* _Assigned task_
Please reproduce the records exactly, leaving out any pictures.

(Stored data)
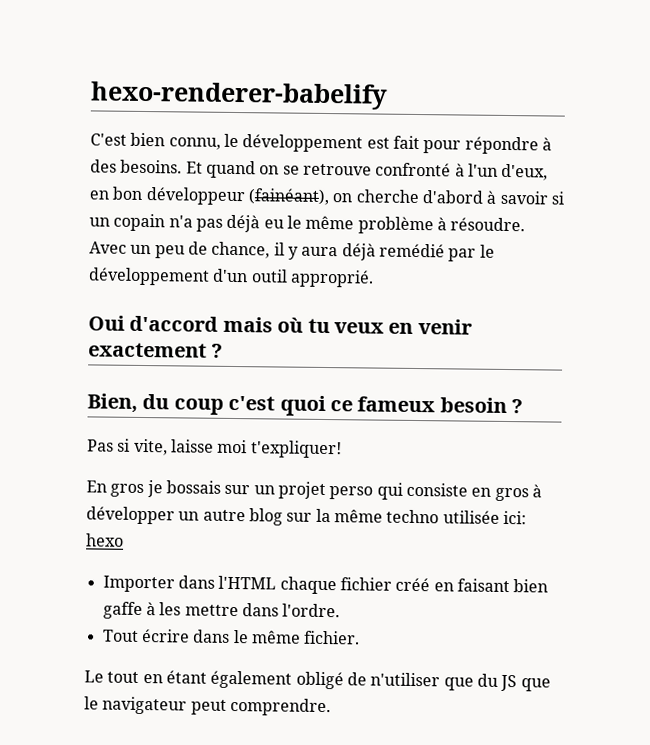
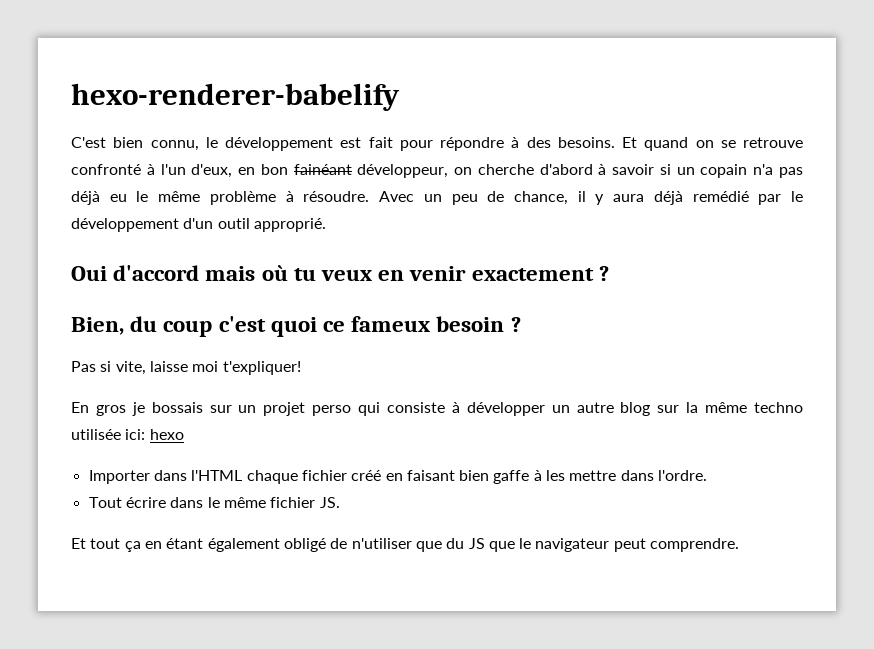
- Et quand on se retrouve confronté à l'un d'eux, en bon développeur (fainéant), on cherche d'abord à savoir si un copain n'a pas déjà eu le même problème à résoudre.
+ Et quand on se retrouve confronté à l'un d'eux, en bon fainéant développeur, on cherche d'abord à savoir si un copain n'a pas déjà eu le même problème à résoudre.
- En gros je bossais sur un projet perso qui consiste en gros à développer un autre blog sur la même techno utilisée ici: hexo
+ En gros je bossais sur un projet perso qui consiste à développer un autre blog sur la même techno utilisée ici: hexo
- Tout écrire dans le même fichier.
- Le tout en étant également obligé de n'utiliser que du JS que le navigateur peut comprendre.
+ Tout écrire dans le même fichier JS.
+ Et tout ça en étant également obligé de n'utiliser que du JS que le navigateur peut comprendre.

* _Expected answer_
- Et quand on se retrouve confronté à l'un d'eux, en bon développeur (fainéant), on cherche d'abord à savoir si un copain n'a pas déjà eu le même problème à résoudre.
+ Et quand on se retrouve confronté à l'un d'eux, en bon fainéant développeur, on cherche d'abord à savoir si un copain n'a pas déjà eu le même problème à résoudre.
- En gros je bossais sur un projet perso qui consiste en gros à développer un autre blog sur la même techno utilisée ici: hexo
+ En gros je bossais sur un projet perso qui consiste à développer un autre blog sur la même techno utilisée ici: hexo
- Tout écrire dans le même fichier.
- Le tout en étant également obligé de n'utiliser que du JS que le navigateur peut comprendre.
+ Tout écrire dans le même fichier JS.
+ Et tout ça en étant également obligé de n'utiliser que du JS que le navigateur peut comprendre.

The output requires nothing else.